[Edit tracking data]
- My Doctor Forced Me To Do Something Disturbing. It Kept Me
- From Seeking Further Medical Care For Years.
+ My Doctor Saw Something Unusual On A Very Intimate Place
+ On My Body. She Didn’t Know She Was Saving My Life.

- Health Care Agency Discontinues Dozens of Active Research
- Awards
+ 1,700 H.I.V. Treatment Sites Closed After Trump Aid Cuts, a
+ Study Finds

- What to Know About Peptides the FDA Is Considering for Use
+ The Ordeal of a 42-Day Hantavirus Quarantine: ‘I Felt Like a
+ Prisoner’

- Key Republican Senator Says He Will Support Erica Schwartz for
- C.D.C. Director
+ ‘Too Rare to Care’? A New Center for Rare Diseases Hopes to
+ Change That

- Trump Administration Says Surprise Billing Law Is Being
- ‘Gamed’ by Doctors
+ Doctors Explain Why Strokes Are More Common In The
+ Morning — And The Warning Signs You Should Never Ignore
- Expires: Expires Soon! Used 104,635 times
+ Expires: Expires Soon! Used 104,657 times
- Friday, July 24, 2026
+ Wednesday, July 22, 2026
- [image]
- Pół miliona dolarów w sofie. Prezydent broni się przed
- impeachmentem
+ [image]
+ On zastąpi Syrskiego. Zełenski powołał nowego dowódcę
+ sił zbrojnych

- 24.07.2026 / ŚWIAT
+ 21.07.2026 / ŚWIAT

**Required work**
Only the last part of the entries above is needed: please copy the line with "Felt Like a" and each line after it exactly.

**Answer to the problem**
+ The Ordeal of a 42-Day Hantavirus Quarantine: ‘I Felt Like a
+ Prisoner’

- Key Republican Senator Says He Will Support Erica Schwartz for
- C.D.C. Director
+ ‘Too Rare to Care’? A New Center for Rare Diseases Hopes to
+ Change That

- Trump Administration Says Surprise Billing Law Is Being
- ‘Gamed’ by Doctors
+ Doctors Explain Why Strokes Are More Common In The
+ Morning — And The Warning Signs You Should Never Ignore
- Expires: Expires Soon! Used 104,635 times
+ Expires: Expires Soon! Used 104,657 times
- Friday, July 24, 2026
+ Wednesday, July 22, 2026
- [image]
- Pół miliona dolarów w sofie. Prezydent broni się przed
- impeachmentem
+ [image]
+ On zastąpi Syrskiego. Zełenski powołał nowego dowódcę
+ sił zbrojnych

- 24.07.2026 / ŚWIAT
+ 21.07.2026 / ŚWIAT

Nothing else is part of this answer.